A town amidst the sea
On exploring your map you will find the Oil Rocks city on the Caspian Sea. Yes, it is the utmost truth! Established in 1949, the Neft Daşları city has no residents at all. The town constructed over the sea was for extracting oil and gas. Approximately 2,000 People come here in allotted shifts to work for the same purpose. The town is on the metallic plates under the waters. The rocks were named black rocks because of its black oil layer. The town is an inspiration to the modern oil and gas drilling we see today!
Town in one rock
Setenil de las Bodegas in Spain is a town that is amidst a single rock structure of nature, which is equally beautiful and terrifying too! The humane wonders blended with nature’s creation, and it resulted in the city of Setenil de las Bodegas. The town is wholly underneath a basalt rock. Sometimes you can see the rocks over the street ends and no sky at all. However, these rocks are intact for centuries. The town is the strangest place present on this planet. Rio Trejo River flows parallel to this town to cater to its water needs and temperature balance.

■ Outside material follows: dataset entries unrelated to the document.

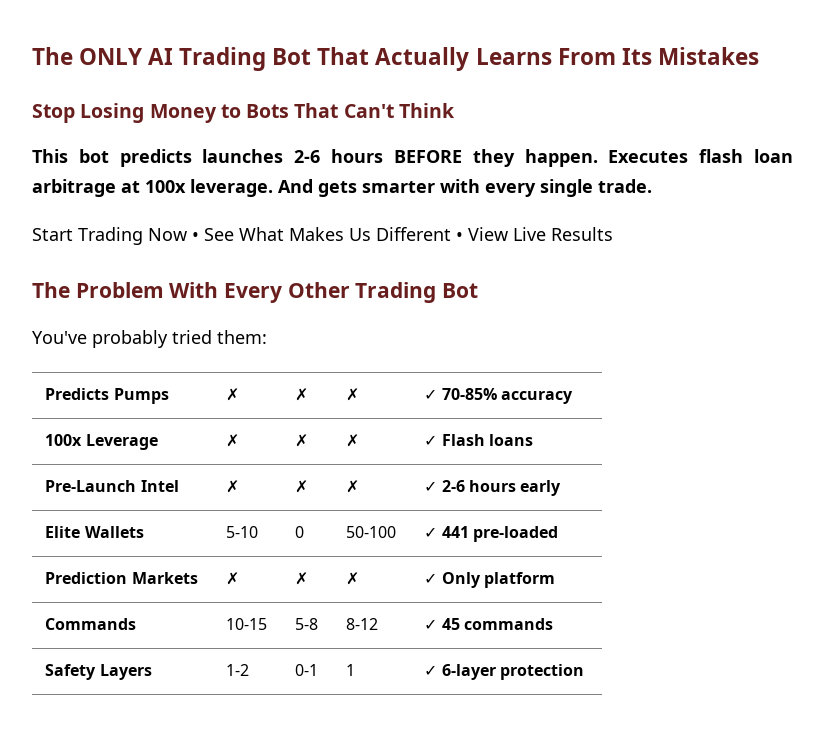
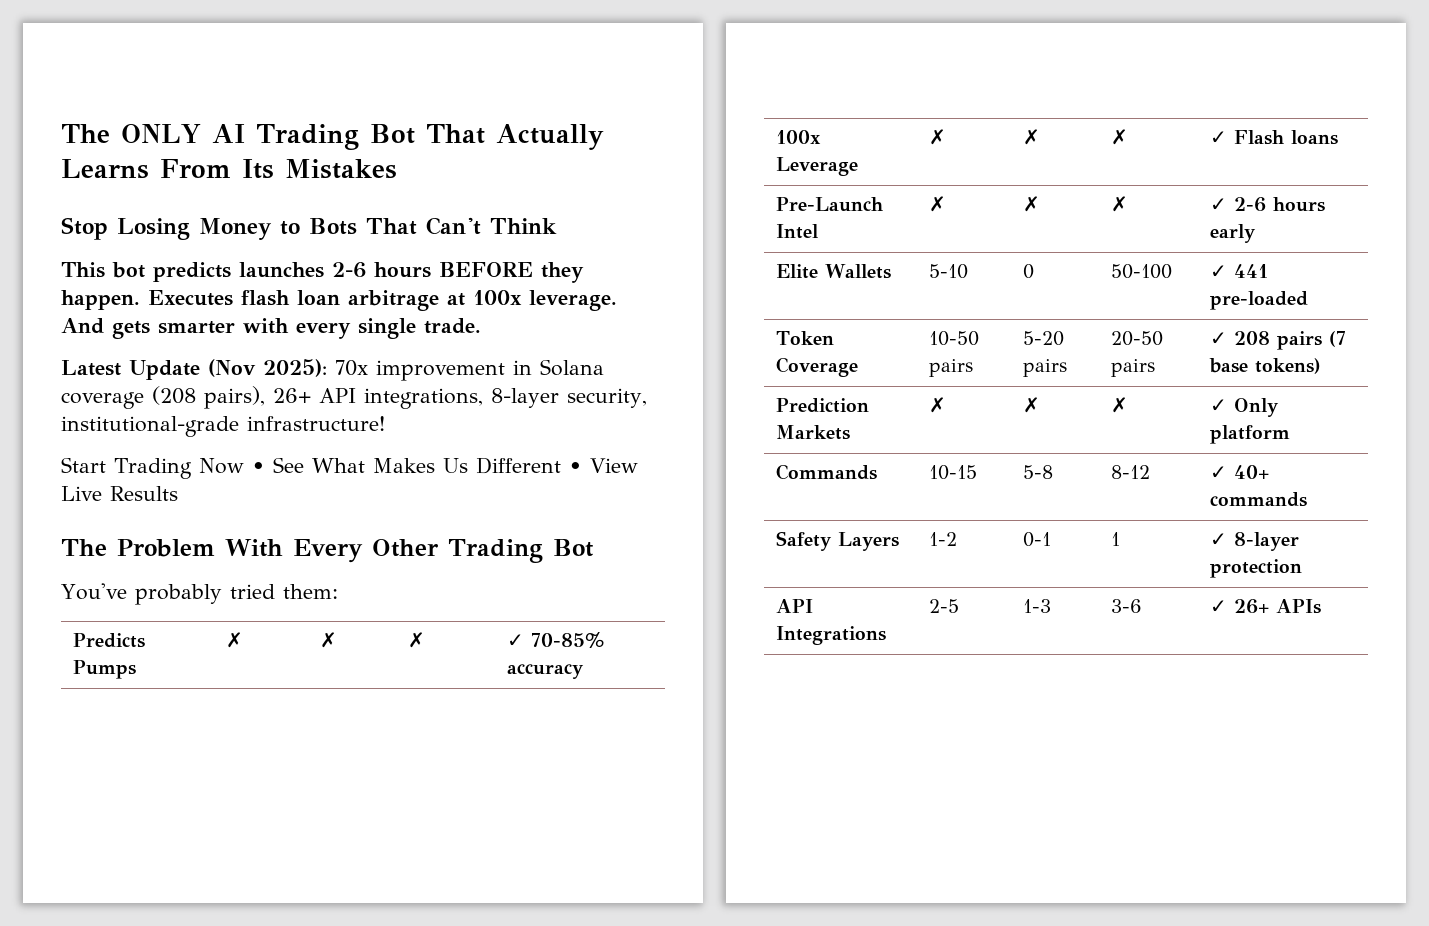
+ Latest Update (Nov 2025): 70x improvement in Solana coverage (208 pairs), 26+ API integrations, 8-layer security, institutional-grade infrastructure!
+ Token Coverage | 10-50 pairs | 5-20 pairs | 20-50 pairs | ✓ 208 pairs (7 base tokens)
- Commands | 10-15 | 5-8 | 8-12 | ✓ 45 commands
+ Commands | 10-15 | 5-8 | 8-12 | ✓ 40+ commands
- Safety Layers | 1-2 | 0-1 | 1 | ✓ 6-layer protection
+ Safety Layers | 1-2 | 0-1 | 1 | ✓ 8-layer protection
+ API Integrations | 2-5 | 1-3 | 3-6 | ✓ 26+ APIs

City more of the dead than alive!
Colma is a town in California where the number of dead people exceeds the number of alive persons. This ratio is simply in a fraction of a thousand to one! It has a total of 17 graveyards in the town. It is because of the decision of the government to bury the dead bodies of people from San Francisco by relocating them here. The town used to have commemorative markers, tomb-makers, and nurserymen as their resident community, but other people from different occupations now live here. They have a motto for the town – “It’s great to be alive in Colma!”
Towards the utmost required possible end – All of these towns have something unique, unusual, and unreal in them! Though they prove to remain honestly captivating. After visiting these destinations, one needs a carte du monde à gratter to store all these memories which one will cherish forever. If you are a real wanderlust and travel enthusiast, get lost to these cities while you wander the world!  Also, if you are planning to explore some unusual towns then don’t forget to have a roof rack on your car. It will keep your belongings safe.